▶ **EXERCISE GOAL**
Quote all lines below exactly. Images stay out.

INFORMATION SHOWN: Begin

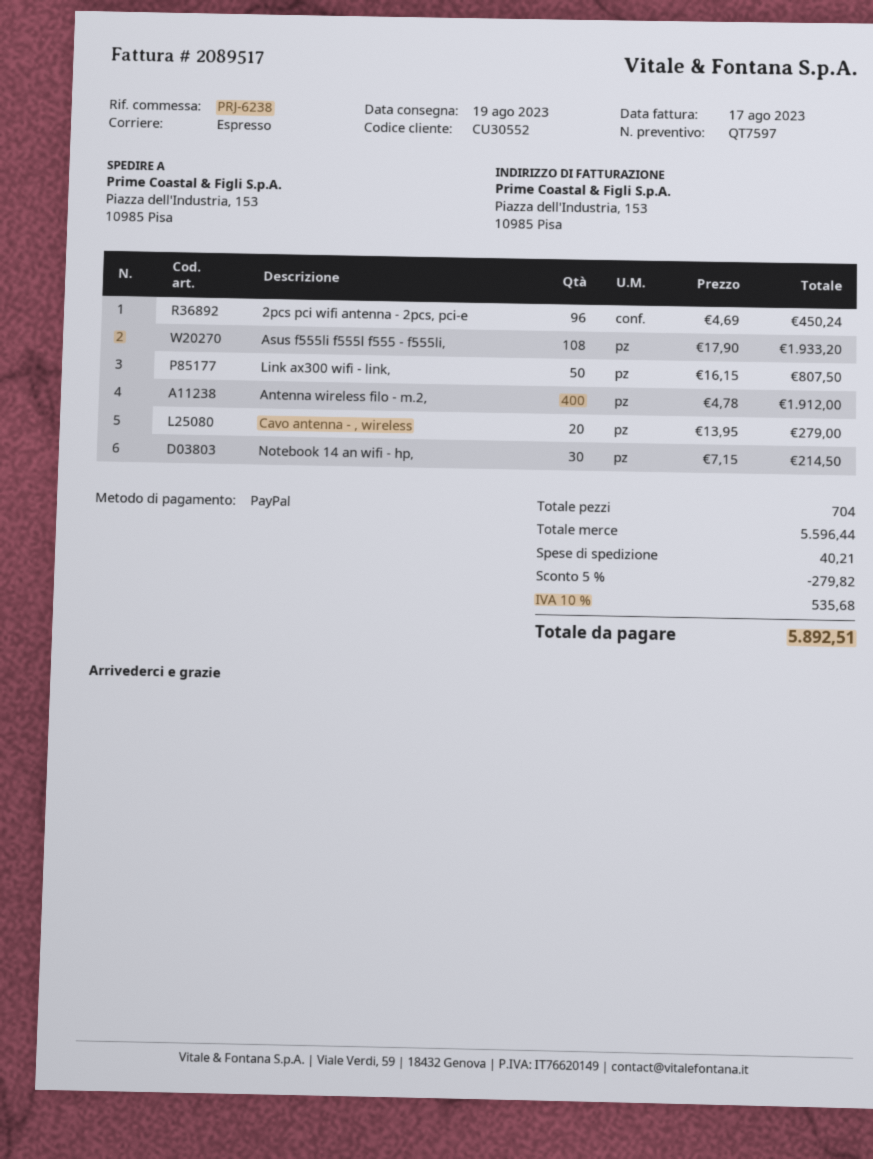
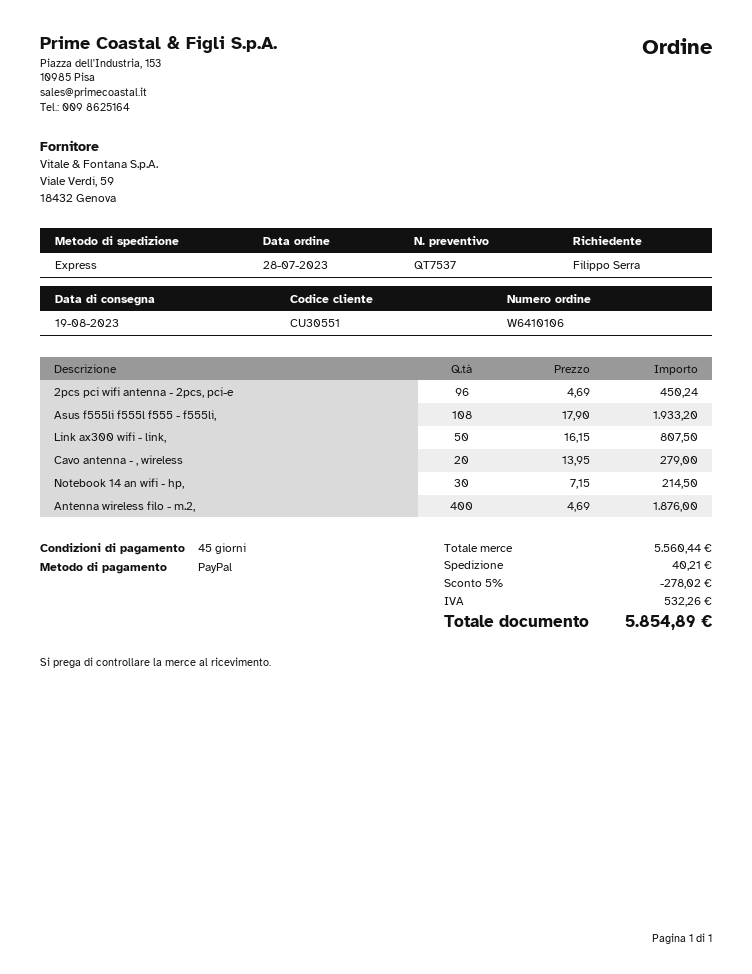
quote number: QT7597 -> QT7537
customer number: CU30552 -> CU30551
Antenna wireless filo - m.2,: 400 x 4.78 = 1912.00 -> 400 x 4.69 = 1876.00
subtotal: 5596.44 -> 5560.44
discount: 5% = 279.82 -> 5% = 278.02
tax: 535.68 -> 532.26
total: 5892.51 -> 5854.89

INFORMATION SHOWN: End

▶ **REPLY**
quote number: QT7597 -> QT7537
customer number: CU30552 -> CU30551
Antenna wireless filo - m.2,: 400 x 4.78 = 1912.00 -> 400 x 4.69 = 1876.00
subtotal: 5596.44 -> 5560.44
discount: 5% = 279.82 -> 5% = 278.02
tax: 535.68 -> 532.26
total: 5892.51 -> 5854.89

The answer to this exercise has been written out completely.